So. Many. Oscar. Movies.
I'm almost drowning in the amount of movies left to see before the end of the year, which means I'm spending an awful lot of my time either at my computer or at the movie theater. But honestly, not much more different than any other week. But I was in the lobby of one of the smaller theaters in the area when I realized a common theme in several of movies playing. Three of these movies' plots center on affairs, which I guess feeds into some sort of tabloid-driven fascination with these things (Are we still talking about the Petraeus affair, US Weekly?).
It could be a coincidence of timing—but more likely, the release of seasonal Oscar-bait films has much to do with Hollywood's understanding that audiences love the sordid drama that follows extramarital affairs.
First up is the Danish entry for the Oscars, A Royal Affair. It's right there in the title! The story is told from the perspective of Queen Caroline of Denmark, as she struggles with her resentment of her loveless marriage to the mentally ill King Christian VII. The king prefers the company of prostitutes to that of his wife, and it's not long before she becomes enamored with Johann Struensee, the royal physician and a covert convert of the Enlightenment. The story's drama hinges on Queen Caroline's concealment of the affair and its subsequent love child from the unbalanced king, while the physician rules the kingdom as regent. A Royal Affair is based on the true story behind Denmark's revolution. And while the audience is meant to be on the side of the queen, it is ultimately her affair (as opposed to the dozens conducted by her husband) that unravels the kingdom.
The king's actions are permitted because, well, he's the king. Ultimately, Queen Caroline and her are severely punished, in line with the era's mentality—and, one could argue, a continuing double standard in the realm of hanky-panky.

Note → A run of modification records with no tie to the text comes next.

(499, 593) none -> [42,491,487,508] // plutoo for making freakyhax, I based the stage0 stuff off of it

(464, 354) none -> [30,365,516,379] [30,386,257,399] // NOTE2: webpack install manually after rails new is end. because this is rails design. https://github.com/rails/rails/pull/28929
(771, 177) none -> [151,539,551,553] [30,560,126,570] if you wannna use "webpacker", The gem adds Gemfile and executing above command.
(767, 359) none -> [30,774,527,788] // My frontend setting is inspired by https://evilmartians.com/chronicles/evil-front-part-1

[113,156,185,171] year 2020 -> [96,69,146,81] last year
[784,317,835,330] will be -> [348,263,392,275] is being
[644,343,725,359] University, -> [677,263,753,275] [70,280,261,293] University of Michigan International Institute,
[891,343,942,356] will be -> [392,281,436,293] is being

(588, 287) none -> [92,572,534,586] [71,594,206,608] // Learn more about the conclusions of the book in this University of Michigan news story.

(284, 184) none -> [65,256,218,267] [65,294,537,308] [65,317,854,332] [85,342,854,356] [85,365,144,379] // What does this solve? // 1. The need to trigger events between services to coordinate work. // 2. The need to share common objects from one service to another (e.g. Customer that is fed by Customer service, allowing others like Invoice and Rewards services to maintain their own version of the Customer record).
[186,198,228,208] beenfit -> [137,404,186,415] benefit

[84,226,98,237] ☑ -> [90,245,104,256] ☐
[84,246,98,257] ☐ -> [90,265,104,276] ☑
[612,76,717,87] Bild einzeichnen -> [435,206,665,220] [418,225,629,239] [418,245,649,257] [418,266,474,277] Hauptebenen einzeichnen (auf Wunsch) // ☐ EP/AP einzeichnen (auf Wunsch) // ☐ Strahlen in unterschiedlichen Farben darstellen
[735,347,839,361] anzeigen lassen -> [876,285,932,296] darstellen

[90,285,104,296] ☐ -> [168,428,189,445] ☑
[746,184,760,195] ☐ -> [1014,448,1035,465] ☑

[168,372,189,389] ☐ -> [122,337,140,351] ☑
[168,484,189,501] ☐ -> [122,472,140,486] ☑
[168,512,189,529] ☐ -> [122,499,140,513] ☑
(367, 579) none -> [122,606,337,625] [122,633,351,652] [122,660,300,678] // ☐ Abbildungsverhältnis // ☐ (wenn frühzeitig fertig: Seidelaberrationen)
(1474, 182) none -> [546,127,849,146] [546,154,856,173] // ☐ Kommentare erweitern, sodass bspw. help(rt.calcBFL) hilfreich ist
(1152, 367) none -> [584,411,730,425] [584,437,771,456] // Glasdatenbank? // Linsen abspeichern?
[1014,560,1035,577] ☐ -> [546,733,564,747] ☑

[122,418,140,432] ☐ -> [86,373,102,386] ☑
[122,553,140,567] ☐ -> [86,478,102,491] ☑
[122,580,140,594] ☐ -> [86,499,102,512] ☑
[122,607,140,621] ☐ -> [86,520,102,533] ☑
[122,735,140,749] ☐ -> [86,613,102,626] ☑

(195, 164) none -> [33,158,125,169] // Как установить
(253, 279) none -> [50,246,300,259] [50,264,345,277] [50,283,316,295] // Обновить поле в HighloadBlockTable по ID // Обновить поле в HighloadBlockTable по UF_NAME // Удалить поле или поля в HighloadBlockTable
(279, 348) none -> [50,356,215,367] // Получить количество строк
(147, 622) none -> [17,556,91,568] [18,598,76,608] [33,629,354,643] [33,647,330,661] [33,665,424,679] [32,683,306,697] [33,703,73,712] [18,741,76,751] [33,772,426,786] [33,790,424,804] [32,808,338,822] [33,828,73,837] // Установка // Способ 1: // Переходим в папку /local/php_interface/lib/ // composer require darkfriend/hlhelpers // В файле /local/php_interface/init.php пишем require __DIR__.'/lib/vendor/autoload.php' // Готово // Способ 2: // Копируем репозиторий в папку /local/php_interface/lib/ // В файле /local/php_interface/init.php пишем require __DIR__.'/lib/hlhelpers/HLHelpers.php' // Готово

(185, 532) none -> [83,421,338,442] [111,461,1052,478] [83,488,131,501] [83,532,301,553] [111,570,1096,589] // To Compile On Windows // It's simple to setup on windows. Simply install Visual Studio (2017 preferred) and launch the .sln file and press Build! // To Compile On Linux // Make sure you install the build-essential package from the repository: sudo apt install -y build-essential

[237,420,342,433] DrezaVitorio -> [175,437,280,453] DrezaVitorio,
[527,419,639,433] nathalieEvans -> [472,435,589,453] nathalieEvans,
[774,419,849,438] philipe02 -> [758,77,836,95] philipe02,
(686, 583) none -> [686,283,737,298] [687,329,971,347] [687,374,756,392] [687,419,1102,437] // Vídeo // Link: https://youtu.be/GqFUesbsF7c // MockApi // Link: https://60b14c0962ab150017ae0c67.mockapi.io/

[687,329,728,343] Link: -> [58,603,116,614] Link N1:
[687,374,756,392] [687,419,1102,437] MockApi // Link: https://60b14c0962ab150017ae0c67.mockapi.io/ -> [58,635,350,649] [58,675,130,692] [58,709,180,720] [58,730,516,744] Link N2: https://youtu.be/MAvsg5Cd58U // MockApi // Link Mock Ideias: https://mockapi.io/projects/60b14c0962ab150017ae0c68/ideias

The next contender is pretty well-trod literary turf—a new cinematic adaptation of the Tolstoy novel Anna Karenina. The titular Anna starts her journey trying to repair her brother's broken marriage, and is essentially stalked and wooed by a creeper known as Count Vronsky. Her husband, Alexei Karenin, gets much credit for loyalty, an ever-suffering husband who never abandons his cheating wife. Until, you know, she asks to run away with her lover. Then he's the perfect picture of a vengeful ex, stripping Anna of the right to see her son. Ouch.
As the melodrama plays out, we get the sense that Anna's brother is essentially getting away with the same thing she's being punished for (adultery) by a society that's more than ready to slut-shame—again, a mentality that apparently hasn't changed much, judging by some of the mean-spirited headlines about Paula Broadwell. Anna protests too much about her lover, and she is subsequently punished further in a karmic sort of way. Protracted and switching its setting between a stage and outdoors, the movie makes Anna's lust for love more of a cartoonish pursuit. I couldn't take her conundrum seriously, but given that this is the 12th adaptation of the book, we can assume director Joe Wright was trying to put a fresh twist on a centuries-old narrative.
And then there's Hitchcock, our next case of cheating cheaters and their tortured spouses. It's difficult to gauge how true this quasi-biopic stays to Alfred Hitchcock's life, since multiple gimmicks threaten to steal the picture. At various points in the movie, Ed Gein, the serial killer who served as inspiration for the central character in Psycho, appears to Hitchcock as a therapist. However, the acceptance of the scandalous plot of Psycho is only half the battle. The other bitter drama in the auteur's life is that his wife might be cheating on him. Alma Reville was one of Hitchcock's bosses in the early days before becoming his closest collaborator and wife. But when he becomes suspicious of her collaboration with another screenwriter during the filming of Psycho he becomes apoplectic, making himself sick and falling behind schedule. Which would be some sort of justified moral outrage, except that the filmmakers (with a degree of historical accuracy) portray Hitchcock as a creepy peeping Tom, hoarding pictures of his former leading ladies while moaning about being left by all of them. (A picture to which HBO's recent biopic The Girl added even more creepy depth and shading.)
Are Anthony Hopkins's puppy-dog eyes supposed to get us on his side while Alma is railing against being watched and questioned? Yeah, I didn't buy it either. But for the sake of movie history, Alma and Alfred stuck it out and continued working together. The movie ends with one of those soft-focused saccharine scenes that leave you with a proverbial stomachache when her affair is depicted as being all in Hitchcock's head. It was just a big misunderstanding. You know, the ones that can come from spying on people.
Movies have clearly moved away from the rigid Production Code that censored any sort of adulterous affairs. And for once, there are more options than the limited spectrum of fallen ladies or femmes-fatale stories. Much more sympathy is shown to Queen Caroline and Alma in their stories than to filmic female adulterers of the past. Women still bear the brunt of punishment for infidelity, but that should come as no surprise, since all of these movies take place in not-so-modern eras. But what does Hollywood's love affair with affairs tell us, ultiimately? Is it something in our collective psyche that searches for escapism?